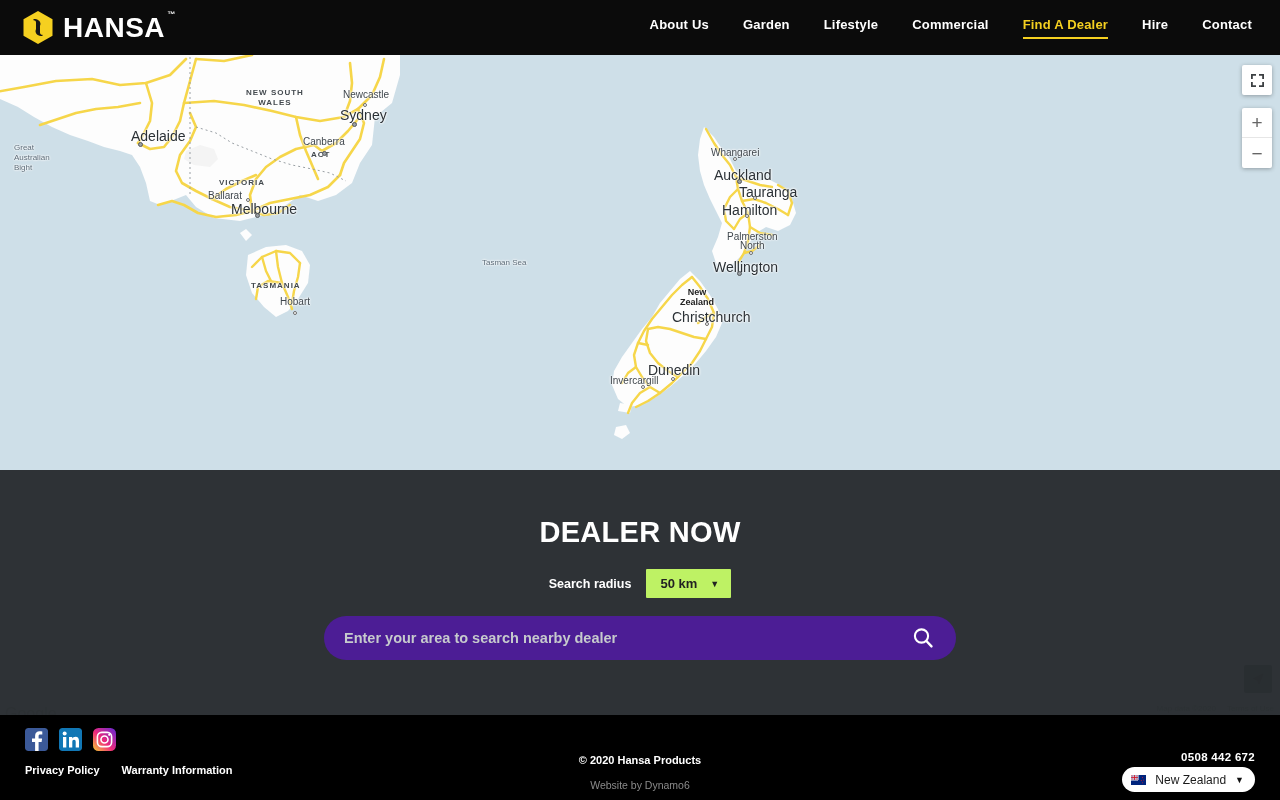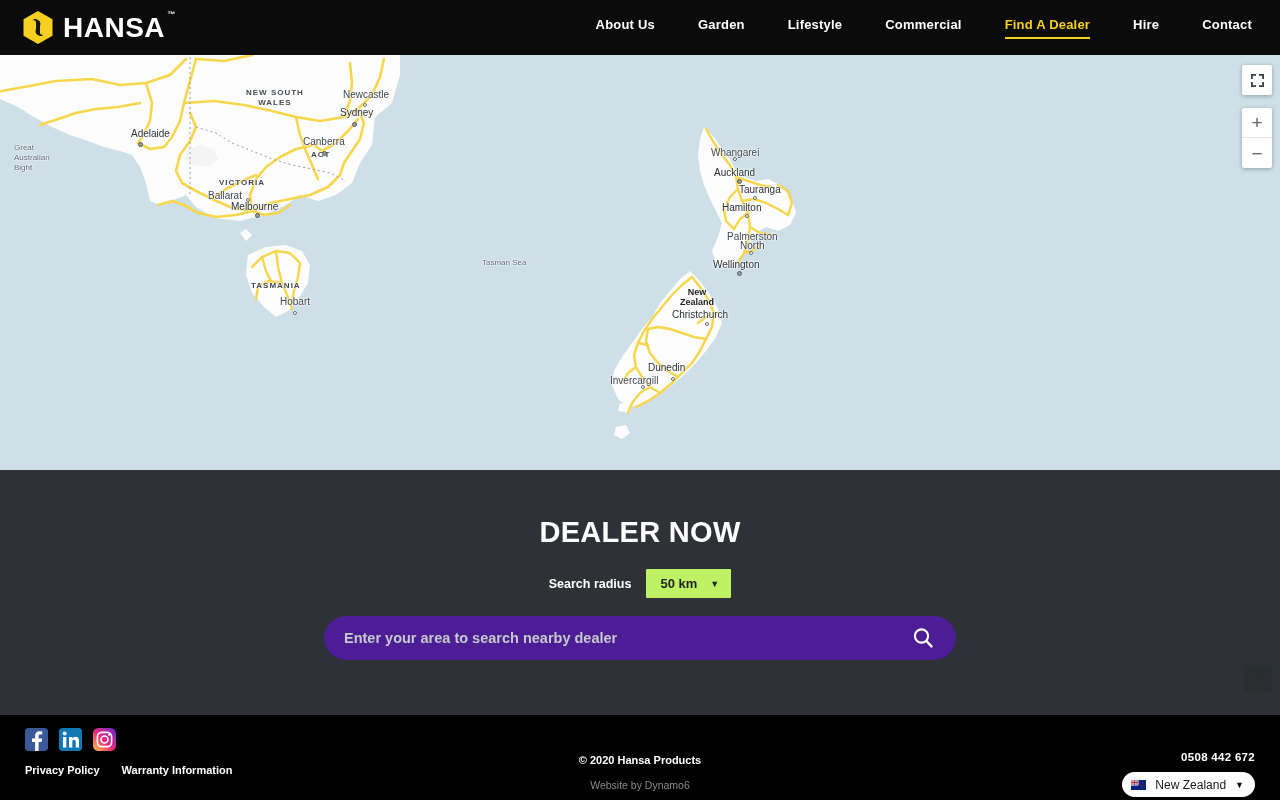--- a/index.html
+++ b/index.html
@@ -21,21 +21,21 @@
   .logo-hex svg { display:block; }
   .logo-text {
     color:#fff; font-weight:bold; font-size:28px;
     letter-spacing:0.5px; margin-left:9px; position:relative;
     font-family:"Liberation Sans", sans-serif;
   }
   .logo-tm {
     position:absolute; top:-2px; right:-11px;
     font-size:8px; font-weight:bold; color:#fff;
   }
-  .nav { margin-left:auto; margin-right:28px; display:flex; align-items:center;gap:9px; }
+  .nav { margin-left:auto; margin-right:28px; display:flex; align-items:center; }
   .nav-item {
     color:#fff; font-size:13px; font-weight:bold; letter-spacing:0.2px;
     margin-left:34px; position:relative; padding-bottom:7px; cursor:pointer;
     white-space:nowrap;
   }
   .nav-item.active { color:#f5d020; }
   .nav-item.active:after {
     content:""; position:absolute; left:0; right:0; bottom:0;
     height:2px; background:#f5d020;
   }
@@ -45,21 +45,21 @@
     position:absolute; top:55px; left:0; width:1280px; height:660px;
     background:#cedfe8; overflow:hidden; z-index:1;
   }
   .map-svg { position:absolute; top:0; left:0; }
   .map-label {
     position:absolute; color:#40474d; font-size:10px;
     font-family:"Liberation Sans", sans-serif; white-space:nowrap;
     text-shadow:0 0 2px #fff, 0 0 2px #fff, 0 0 3px #fff;
     pointer-events:none;
   }
-  .map-label.big { font-size:10px; color:#2b3136; }
+  .map-label.big { font-size:14px; color:#2b3136; }
   .map-label.region { font-weight:bold; font-size:8px; letter-spacing:1px; color:#444a4f; }
   .map-label.country { font-weight:bold; font-size:9px; color:#222; line-height:10px; text-align:center; }
   .map-label.sea { color:#5b6b78; font-size:8px; }
   .city-dot {
     position:absolute; width:4px; height:4px; border-radius:50%;
     border:1px solid #6d6d6d; background:#fff;
   }
   .city-dot.big { width:5px; height:5px; border:1px solid #55595c; background:#9a9fa3; }
 
   
@@ -136,21 +136,21 @@
   .f-links { display:flex; gap:22px; margin-top:13px; }
   .f-link { color:#fff; font-size:11px; font-weight:bold; cursor:pointer; white-space:nowrap; }
   .f-center {
     position:absolute; left:0; right:0; top:39px; text-align:center;
   }
   .copyright { color:#fff; font-size:11px; font-weight:bold; }
   .credit { color:#8a8a8a; font-size:10.5px; margin-top:13px; cursor:pointer; }
   .f-right { position:absolute; right:25px; top:36px; text-align:right; }
   .phone { color:#fff; font-size:11.5px; font-weight:bold; letter-spacing:.3px; }
   .country-pill {
-    margin-top:9px; background:#fff; border-radius:14px; height:25px;
+    margin-top:4px; background:#fff; border-radius:14px; height:25px;
     display:flex; align-items:center; padding:0 11px 0 9px; gap:9px;
     cursor:pointer; min-width:117px;
   }
   .flag { width:15px; height:10px; display:block; }
   .country-name { color:#1a1a1a; font-size:12px; flex:1; text-align:left; }
   .country-caret { font-size:9px; color:#111; }
 </style>
 </head>
 <body>
 

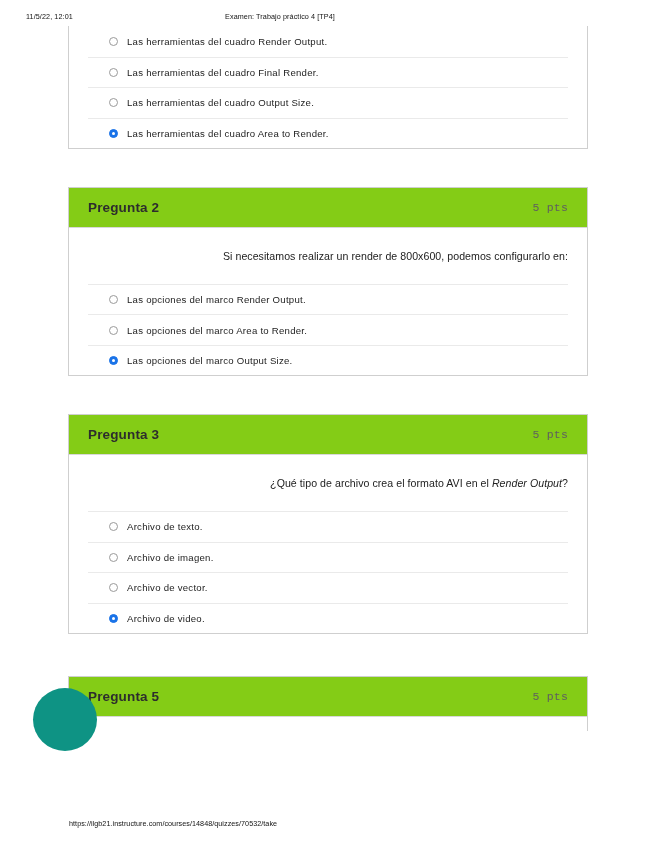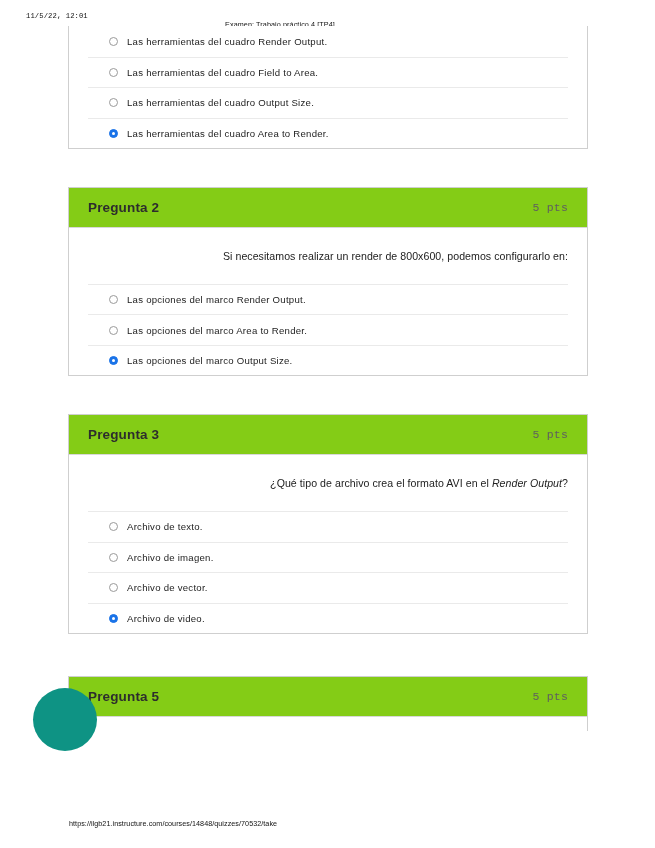--- a/index.html
+++ b/index.html
@@ -25,26 +25,25 @@
     height: 12px;
     font-size: 7.2px;
     color: #111;
     letter-spacing: 0.1px;
   }
   .print-header .ph-date {
     position: absolute;
     left: 26px;
     top: 0;
     white-space: nowrap;
-    font-family: Liberation Mono, monospace;
   }
   .print-header .ph-title {
     position: absolute;
     left: 0;
-    top: 8px;
+    top: 0;
     width: 560px;
     text-align: center;
     white-space: nowrap;
   }
 
   .print-footer {
     position: absolute;
     bottom: 17px;
     left: 0;
     width: 655px;
@@ -204,21 +203,21 @@
 
   <div class="q-card cut-top" style="margin-top:26px;">
     <div class="q-body">
       <div class="answers">
         <div class="answer-row first" style="border-top:none;">
           <span class="radio"></span>
           <span class="answer-label">Las herramientas del cuadro Render Output.</span>
         </div>
         <div class="answer-row">
           <span class="radio"></span>
-          <span class="answer-label">Las herramientas del cuadro Field to Area.</span>
+          <span class="answer-label">Las herramientas del cuadro Final Render.</span>
         </div>
         <div class="answer-row">
           <span class="radio"></span>
           <span class="answer-label">Las herramientas del cuadro Output Size.</span>
         </div>
         <div class="answer-row">
           <span class="radio checked"></span>
           <span class="answer-label">Las herramientas del cuadro Area to Render.</span>
         </div>
       </div>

=====

EXERCISE REQUIREMENTS: Please output, exactly as written, the lines above from the one holding "width:15px; height:10px; display:block;" through the one holding "left: 26px;", both included, with the pictures omitted.

EXPECTED ANSWER:
   .flag { width:15px; height:10px; display:block; }
   .country-name { color:#1a1a1a; font-size:12px; flex:1; text-align:left; }
   .country-caret { font-size:9px; color:#111; }
 </style>
 </head>
 <body>
 

--- a/index.html
+++ b/index.html
@@ -25,26 +25,25 @@
     height: 12px;
     font-size: 7.2px;
     color: #111;
     letter-spacing: 0.1px;
   }
   .print-header .ph-date {
     position: absolute;
     left: 26px;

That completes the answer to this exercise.